→ Work required:
Your answer should consist of the lines holding "name", copied from the material below.

→ Listed entries:
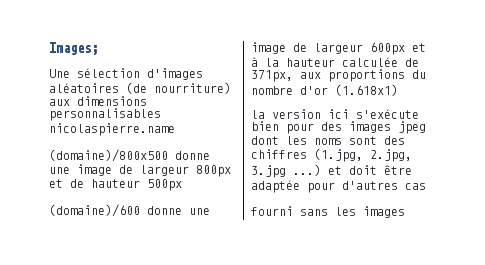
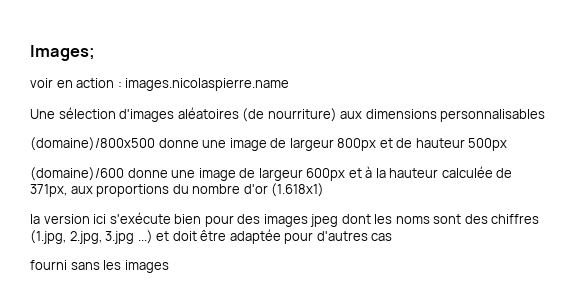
(98, 48) none -> [30,78,290,91] // voir en action : images.nicolaspierre.name
[49,123,175,136] nicolaspierre.name -> (546, 115) none

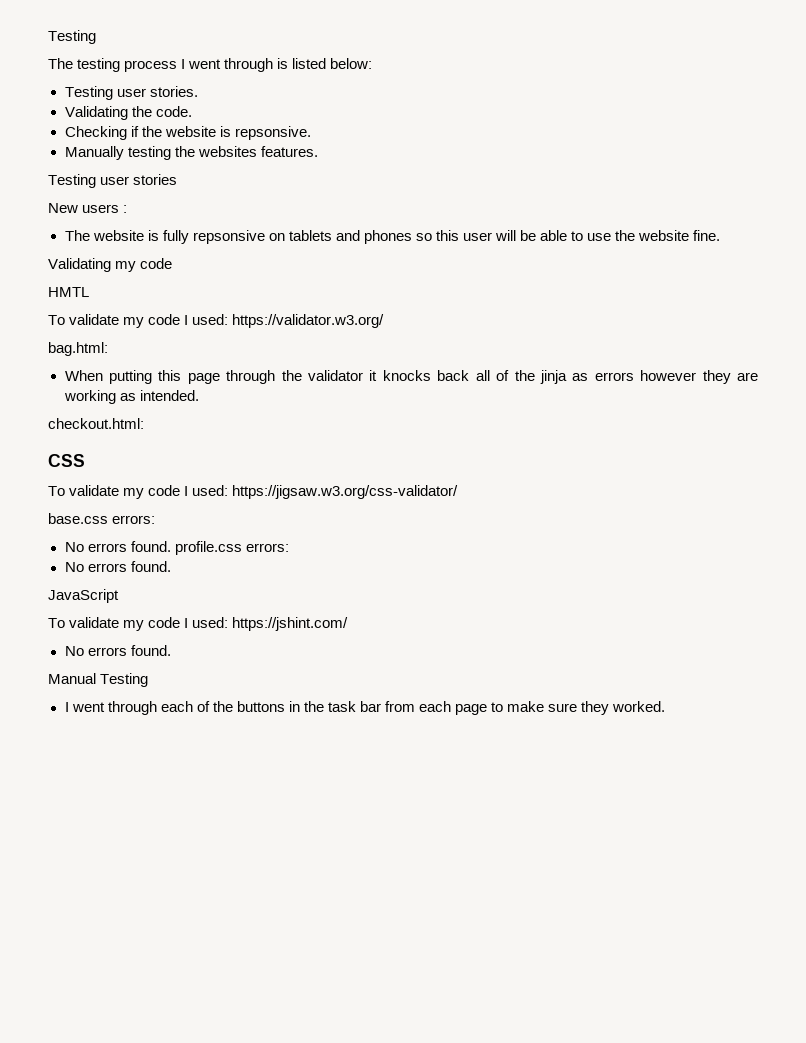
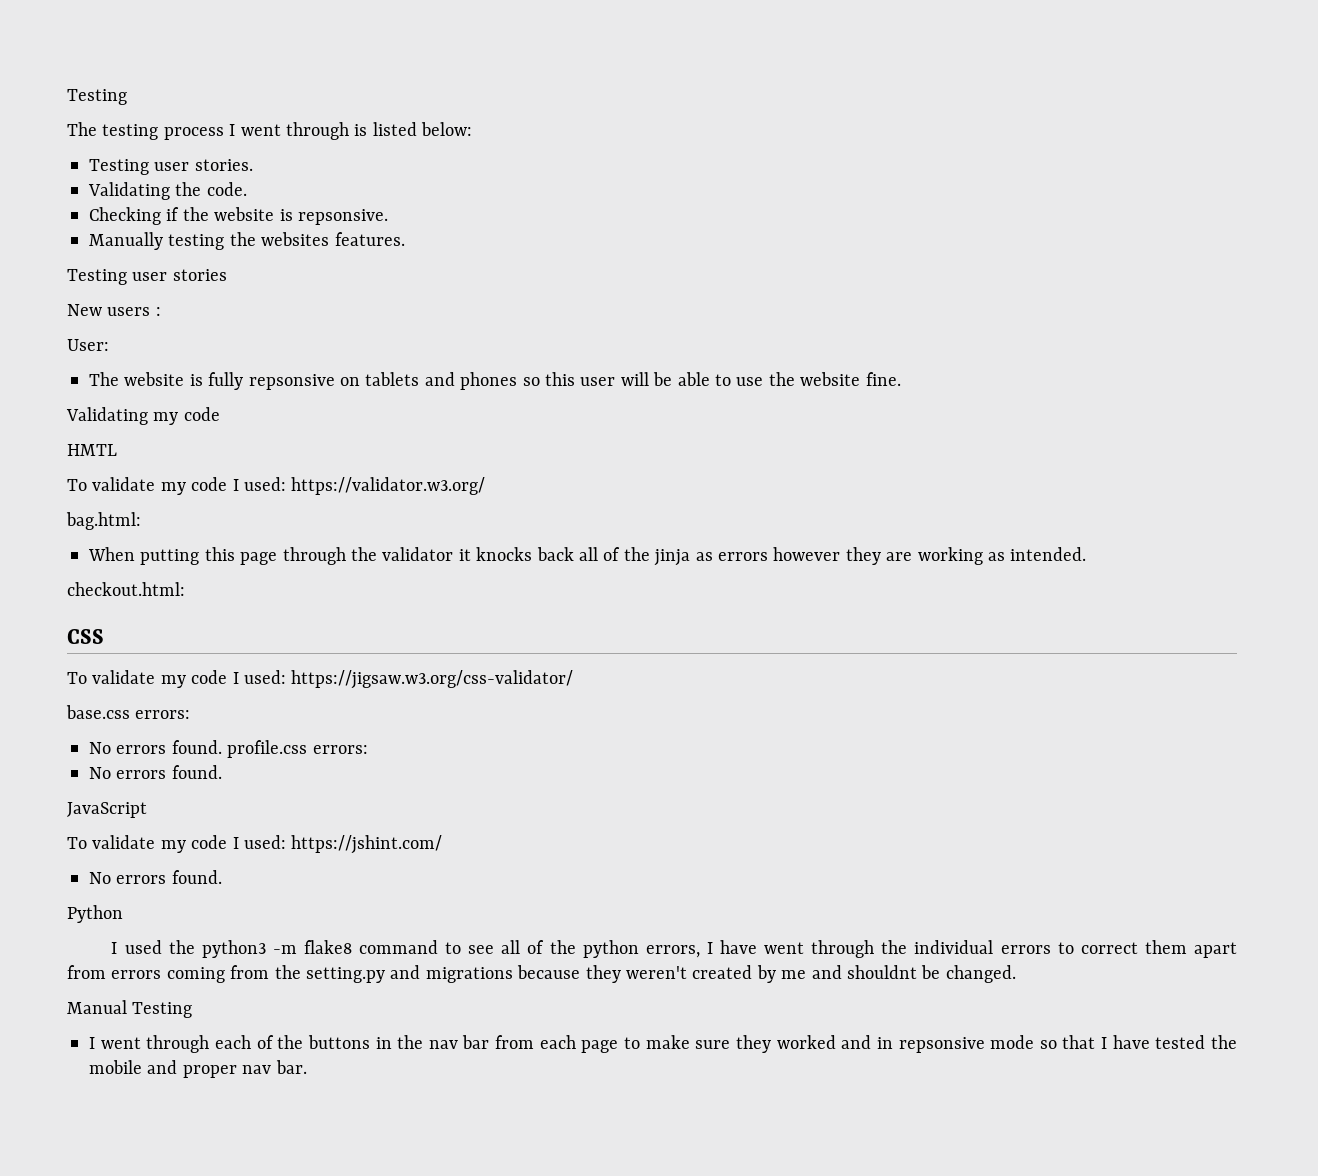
(128, 209) none -> [67,339,109,351] // User:
(171, 650) none -> [67,905,123,923] [111,940,1238,958] [67,965,1016,983] // Python // I used the python3 -m flake8 command to see all of the python errors, I have went through the individual errors to correct them apart from errors coming from the setting.py and migrations because they weren't created by me and shouldnt be changed.
[327,701,356,712] task -> [428,1040,458,1049] nav
[612,701,666,712] worked. -> [776,1035,1237,1053] [89,1060,307,1078] worked and in repsonsive mode so that I have tested the mobile and proper nav bar.

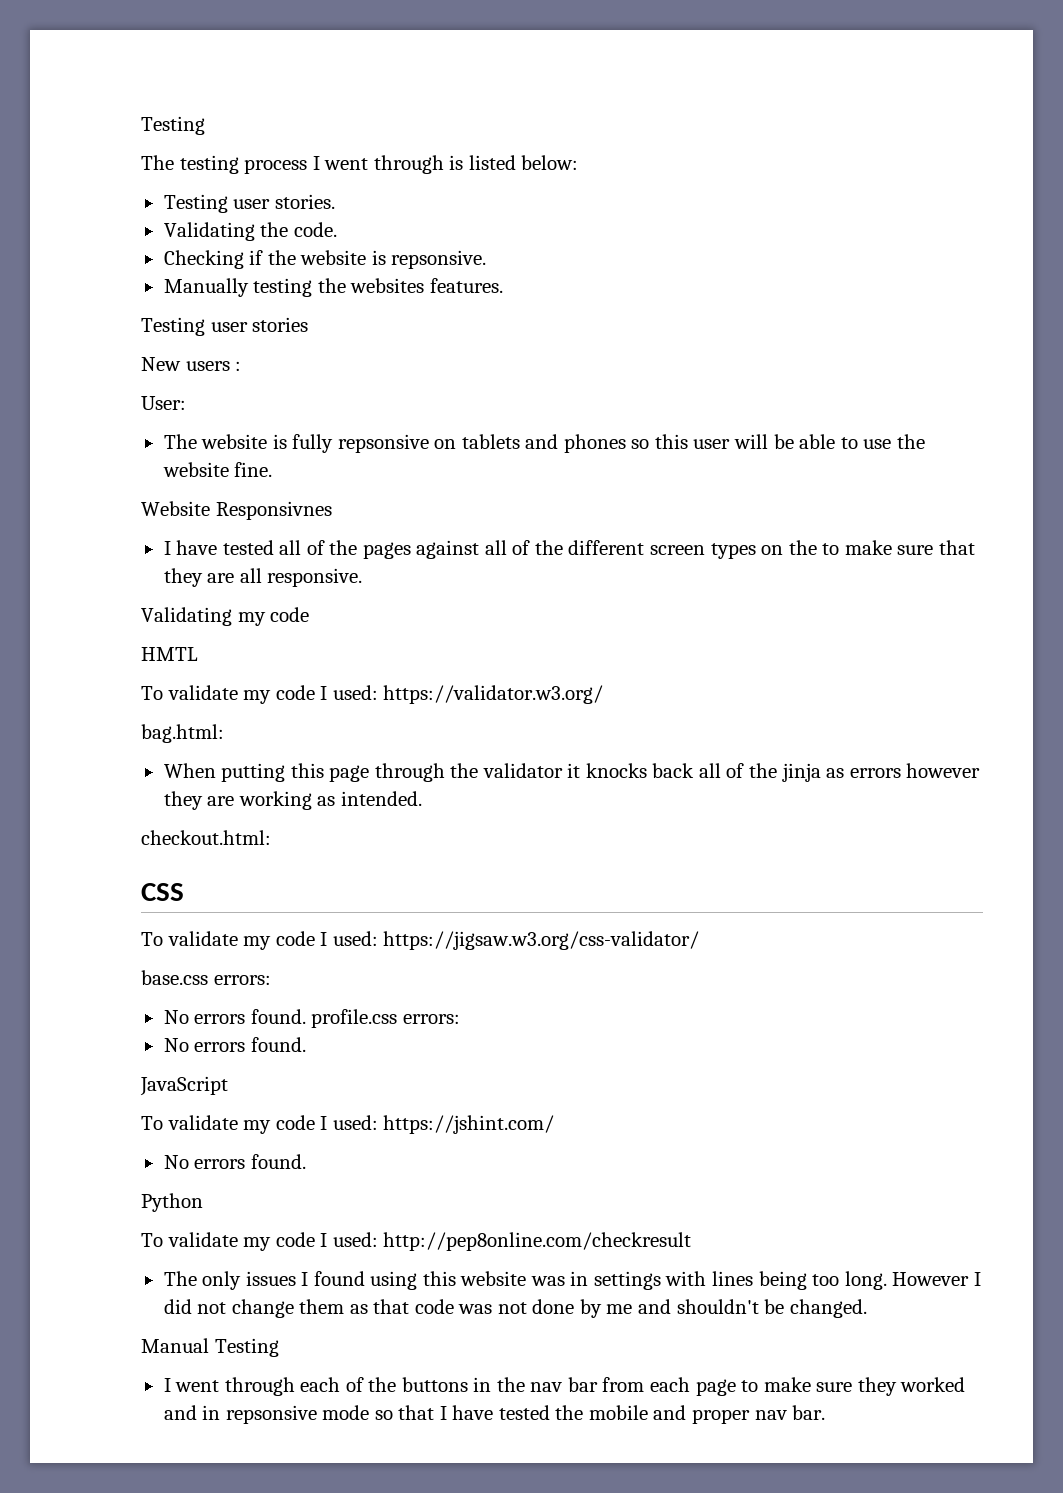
(901, 379) none -> [141,501,332,520] [163,540,975,559] [163,568,363,587] // Website Responsivnes // I have tested all of the pages against all of the different screen types on the to make sure that they are all responsive.
[111,940,1238,958] [67,965,753,983] I used the python3 -m flake8 command to see all of the python errors, I have went through the individual errors to correct them apart from errors coming from the setting.py and migrations because they weren't created -> [141,1232,692,1251] [163,1271,981,1290] [163,1299,575,1318] To validate my code I used: http://pep8online.com/checkresult // The only issues I found using this website was in settings with lines being too long. However I did not change them as that code was not done
[846,965,917,979] shouldnt -> [676,1299,759,1314] shouldn't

→ Result:
(98, 48) none -> [30,78,290,91] // voir en action : images.nicolaspierre.name
[49,123,175,136] nicolaspierre.name -> (546, 115) none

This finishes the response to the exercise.